Kerry on Iran Inspectors:
"We set out to dismantle their ability to be able to build a nuclear weapon, and we've achieved that…  Now, if Iran fails to comply, we will know it, and we will know it quickly, and we will be able to respond accordingly by reinstituting sanctions all the way up to the most draconian options that we have today. None of them are off the table at any point in time.”
                          - Kerry's Opening Remarks before the Senate Foreign Relations Committee 7/23/2015

Kerry on Syria Inspectors
2013: “This is meaningful progress which many believed would be impossible.

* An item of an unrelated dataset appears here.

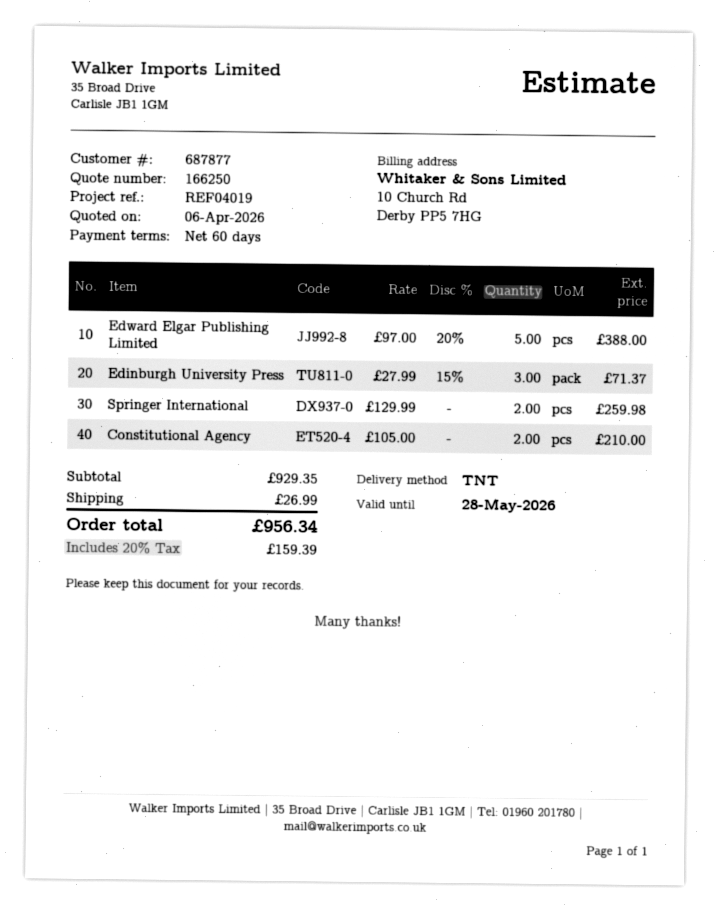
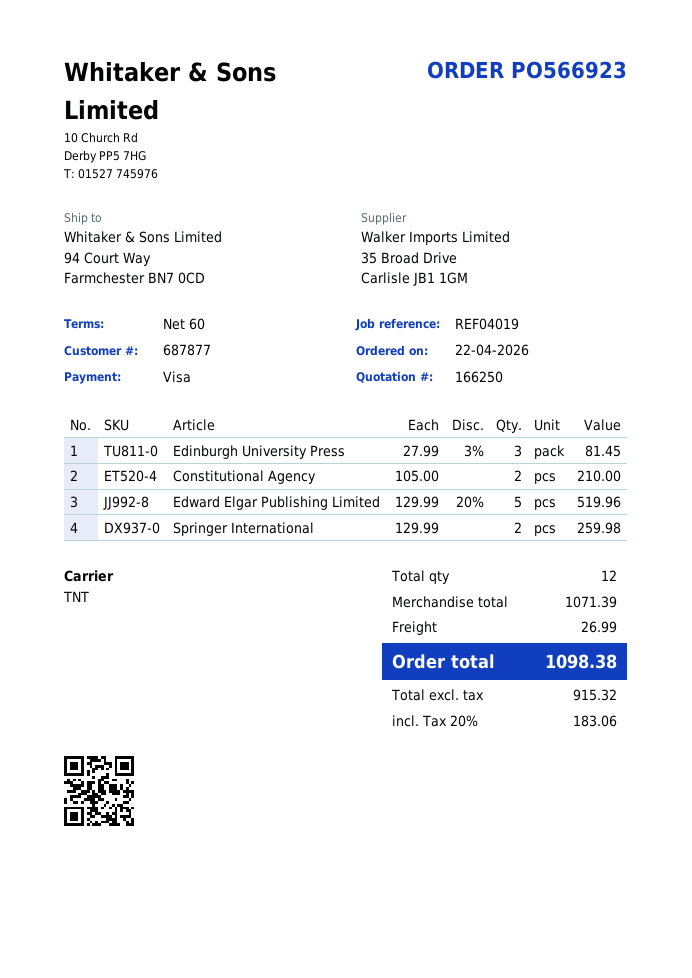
Edward Elgar Publishing Limited: 5 x 97.00 - 20% = 388.00 -> 5 x 129.99 - 20% = 519.96
Edinburgh University Press: 3 x 27.99 - 15% = 71.37 -> 3 x 27.99 - 3% = 81.45
subtotal: 929.35 -> 1071.39
tax: 20% = 159.39 -> 20% = 183.06
total: 956.34 -> 1098.38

The progress must continue… Syria must provide …unfettered access to any and all sites in order to fulfill their critical mission of verifying the full extent, and the eventual elimination, of Syria’s chemical weapons program. Syria’s obligations are clear…To borrow from President Reagan’s maxim, where the Assad regime is concerned, there is no ‘trust,’ only ‘verify.’”
    - Secretary Kerry, Statement On Progress Eliminating Syria’s Chemical Weapon’s Program 10/31/13

2014: “…This is also an important moment to take stock of what has been achieved: the removal of all declared chemicals; verification of the destruction of declared production, mixing, and filling equipment; verification of the destruction of all declared chemical weapon delivery vehicles, including missile warheads and aerial bombs; and diminishing the strategic threat posed by the Syrian chemical weapons program to our allies and partners in the region.”
                                    - Secretary Kerry, Removal of Declared Chemical Materials From Syria 7/23/14

How It Is Working Today: “a chain of misrepresentations by President Bashar al-Assad’s regime to hide the extent of its chemical-weapons work.”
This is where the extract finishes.